INPUT FOR THIS TASK:
######
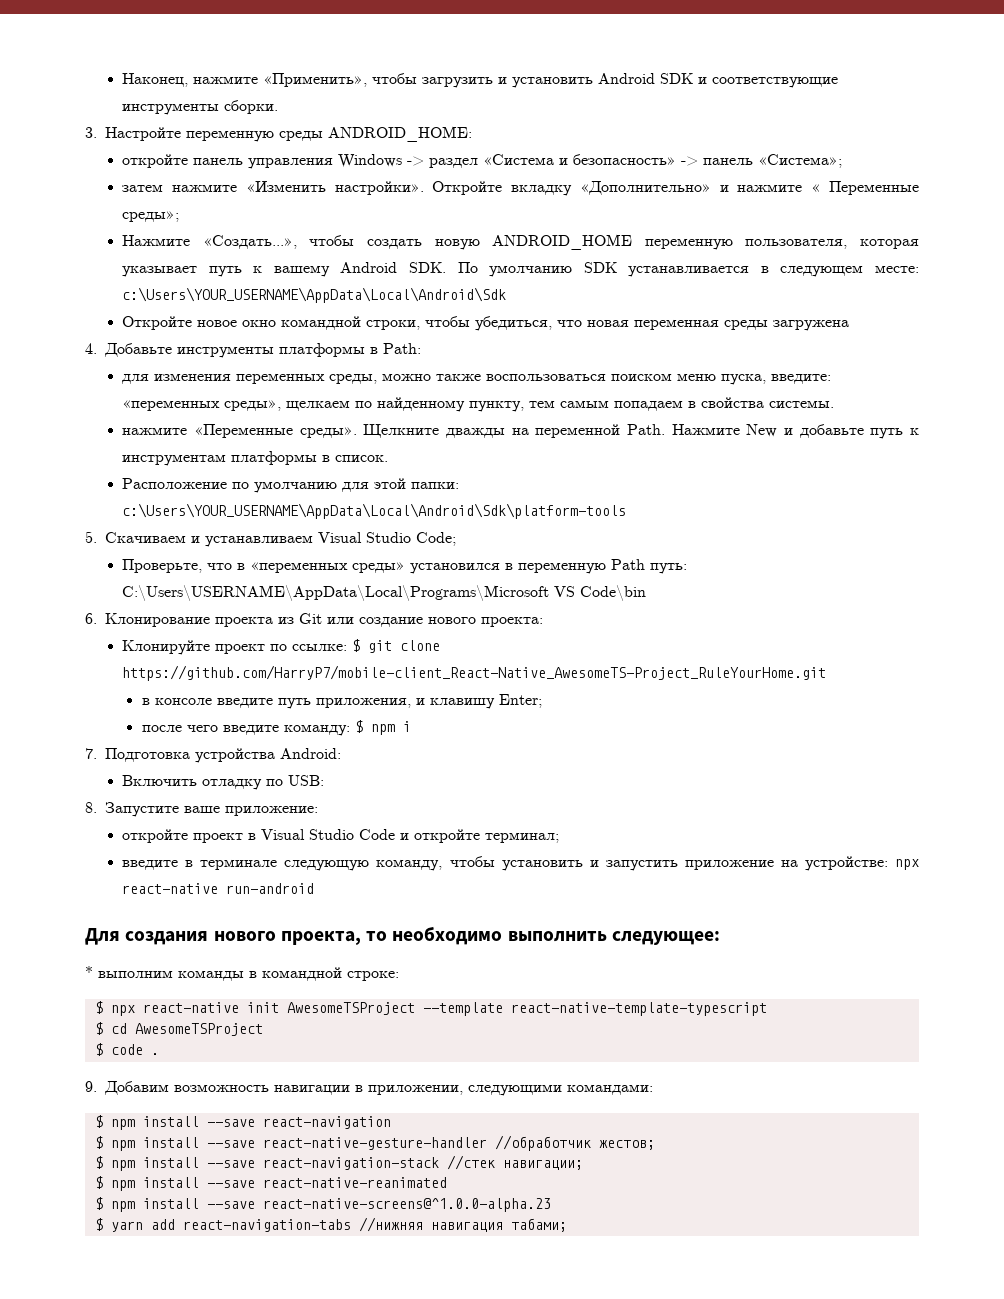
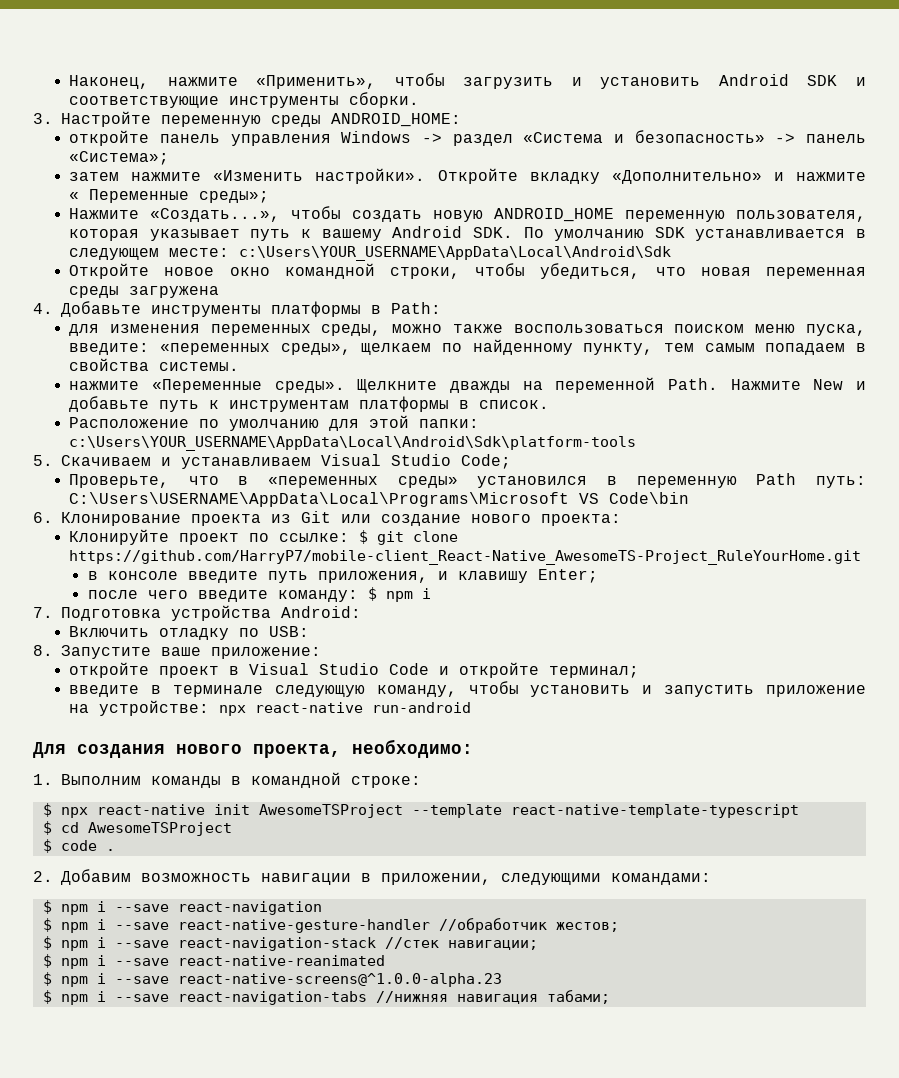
[366,926,720,945] [85,966,173,978] то необходимо выполнить следующее: // * выполним -> [352,739,473,758] [33,774,141,785] необходимо: // 1. Выполним
[85,1081,97,1092] 9. -> [33,871,53,882] 2.
[142,1116,199,1127] install -> [96,901,106,912] i
[142,1137,199,1148] install -> [96,919,106,930] i
[142,1157,199,1168] install -> [96,937,106,948] i
[142,1177,199,1188] install -> [96,955,106,966] i
[142,1198,199,1209] install -> [96,973,106,984] i
[110,1219,175,1232] yarn add -> [60,991,169,1005] npm i --save

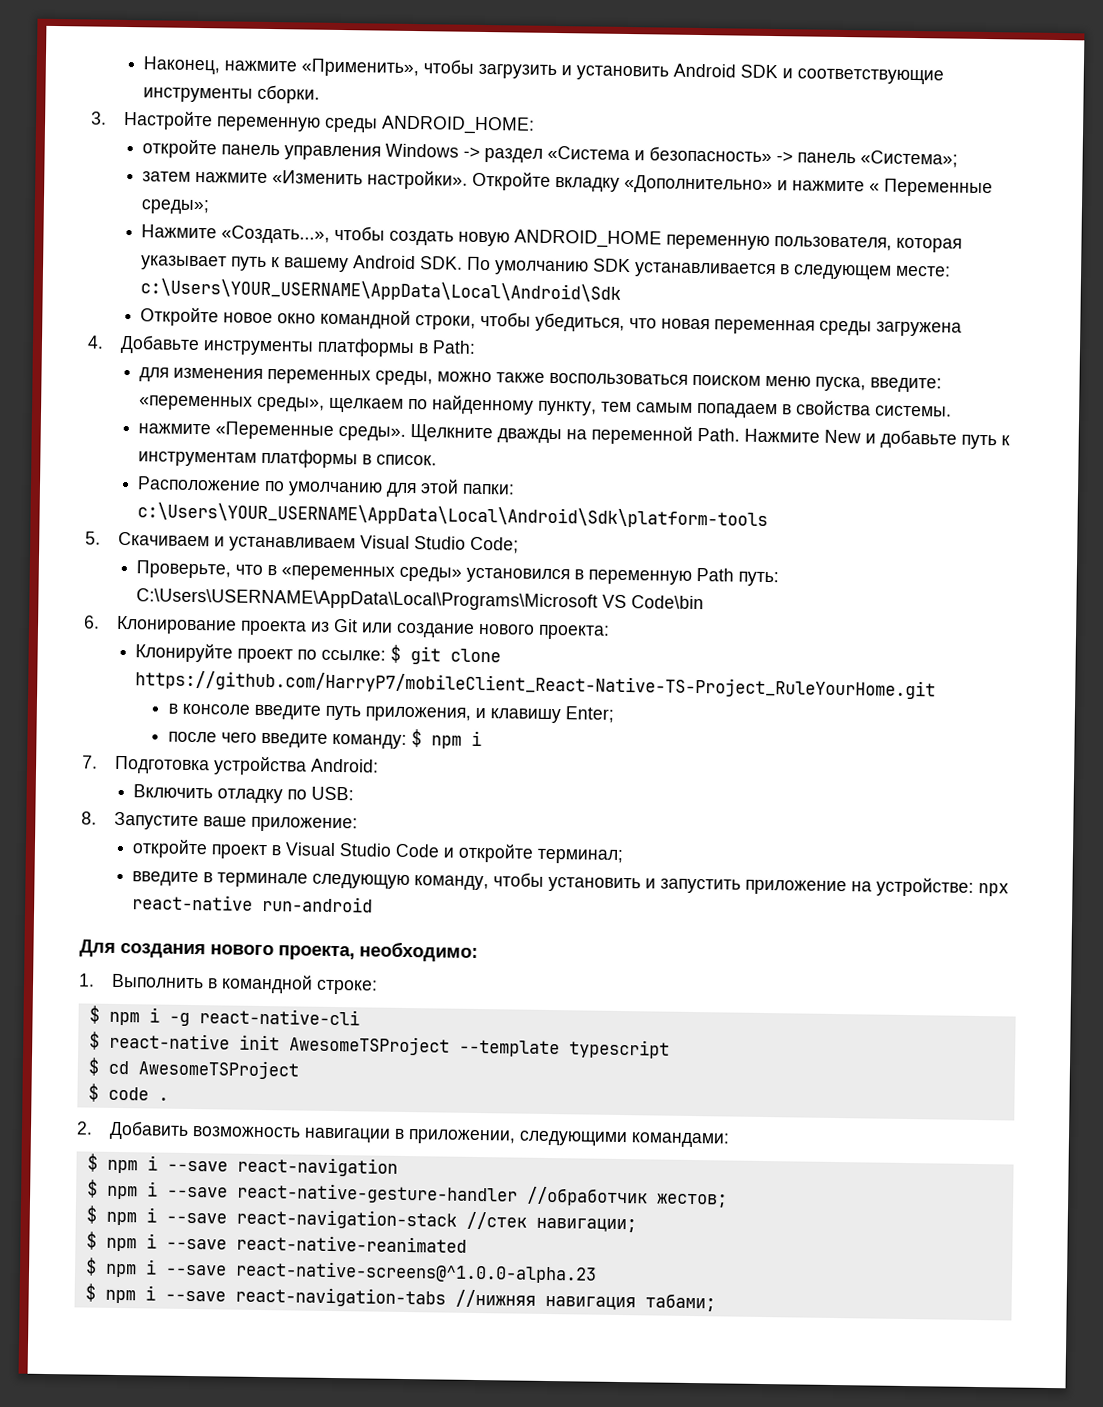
[69,550,862,565] https://github.com/HarryP7/mobile-client_React-Native_AwesomeTS-Project_RuleYourHome.git -> [135,670,937,700] https://github.com/HarryP7/mobileClient_React-Native-TS-Project_RuleYourHome.git
[61,774,221,788] Выполним команды -> [112,973,205,989] Выполнить
[60,807,88,818] npx -> [108,1007,360,1026] [88,1031,100,1050] npm i -g react-native-cli // $
[510,804,799,818] react-native-template-typescript -> [568,1039,670,1059] typescript
[61,869,131,885] Добавим -> [109,1120,190,1140] Добавить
######
WHAT TO DO:
Skip the pictures and retype exactly the lines from the one that contains "[110,1219,175,1232] yarn add" to the last line of the records.

EXERCISE ANSWER:
[110,1219,175,1232] yarn add -> [60,991,169,1005] npm i --save

[69,550,862,565] https://github.com/HarryP7/mobile-client_React-Native_AwesomeTS-Project_RuleYourHome.git -> [135,670,937,700] https://github.com/HarryP7/mobileClient_React-Native-TS-Project_RuleYourHome.git
[61,774,221,788] Выполним команды -> [112,973,205,989] Выполнить
[60,807,88,818] npx -> [108,1007,360,1026] [88,1031,100,1050] npm i -g react-native-cli // $
[510,804,799,818] react-native-template-typescript -> [568,1039,670,1059] typescript
[61,869,131,885] Добавим -> [109,1120,190,1140] Добавить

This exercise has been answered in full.